PLoS One. 2017 Jul 27;12(7):e0181490. doi: 10.1371/journal.pone.0181490. eCollection 2017.

Abstract

Effective biologic therapeutics require binding affinities that are fine-tuned to their disease-related molecular target. The ADAPT (Assisted Design of Antibody and Protein Therapeutics) platform aids in the selection of mutants that improve/modulate the affinity of antibodies and other biologics. It uses a consensus z-score from three scoring functions and interleaves computational predictions with experimental validation, significantly enhancing the robustness of the design and selection of mutants. The platform was tested on three antibody Fab-antigen systems that spanned a wide range of initial binding affinities: bH1-VEGF-A (44 nM), bH1-HER2 (3.6 nM) and Herceptin-HER2 (0.058 nM). Novel triple mutants were obtained that exhibited 104-, 46- and 32-fold improvements in binding affinity for each system, respectively. Moreover, for all three antibody-antigen systems over 90% of all the intermediate single and double mutants that were designed and tested showed higher affinities than the parent sequence. The contributions of the individual mutants to the change in binding affinity appear to be roughly additive when combined to form double and triple mutants. The new interactions introduced by the affinity-enhancing mutants included long-range electrostatics as well as short-range nonpolar interactions. This diversity in the types of new interactions formed by the mutants was reflected in SPR kinetics that showed that the enhancements in affinities arose from increasing on-rates, decreasing off-rates or a combination of the two effects, depending on the mutation.

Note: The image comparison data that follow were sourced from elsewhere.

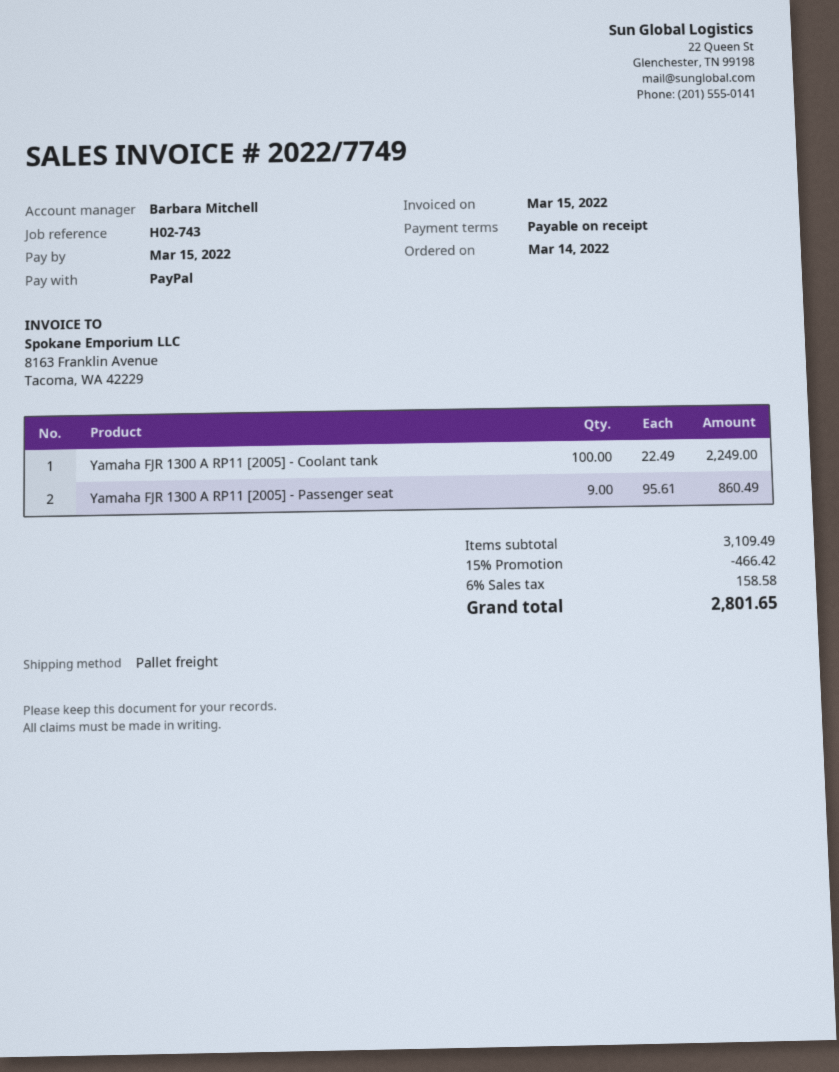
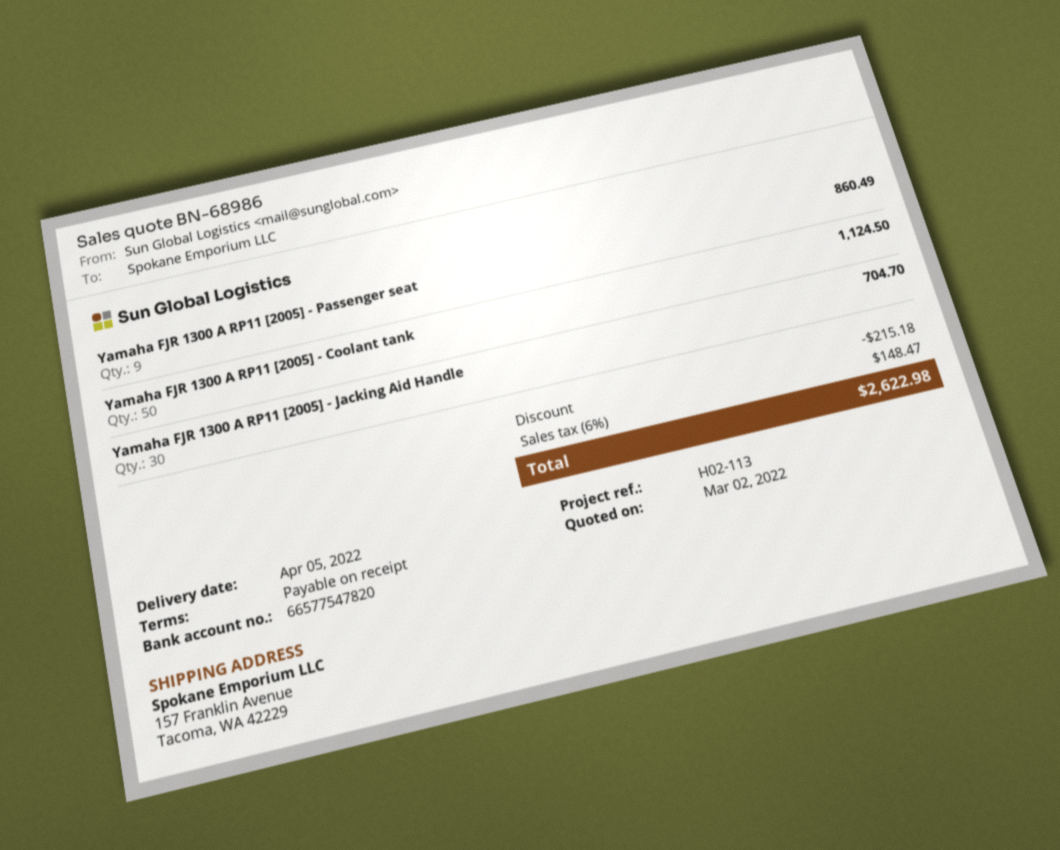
reference: H02-743 -> H02-113
Yamaha FJR 1300 A RP11 [2005] - Coolant tank: 100 for 2249.00 -> 50 for 1124.50
Yamaha FJR 1300 A RP11 [2005] - Jacking Aid Handle: none -> 30 for 704.70
discount: 466.42 -> 215.18
tax: 6% = 158.58 -> 6% = 148.47
total: 2801.65 -> 2622.98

ADAPT is a very focused search of sequence space and required only 20-30 mutants for each system to be made and tested to achieve the affinity enhancements mentioned above.

MeSH terms

  • Antibodies / therapeutic use*
  • Antibody Affinity / immunology
  • Drug Design*
  • Immunoglobulin Fab Fragments / immunology
  • Models, Molecular
  • Mutation / genetics
  • Recombinant Proteins / therapeutic use*
  • Surface Plasmon Resonance
  • Thermodynamics
  • Vascular Endothelial Growth Factor A / metabolism

Substances

  • Antibodies
  • Immunoglobulin Fab Fragments
  • Recombinant Proteins
  • Vascular Endothelial Growth Factor A

Grants and funding

MO, YD and EOP were partially funded by an Explore grant from CQDM (http://cqdm.org). Additional funding was provided by the National Research Council Canada. There was no additional external funding received for this study.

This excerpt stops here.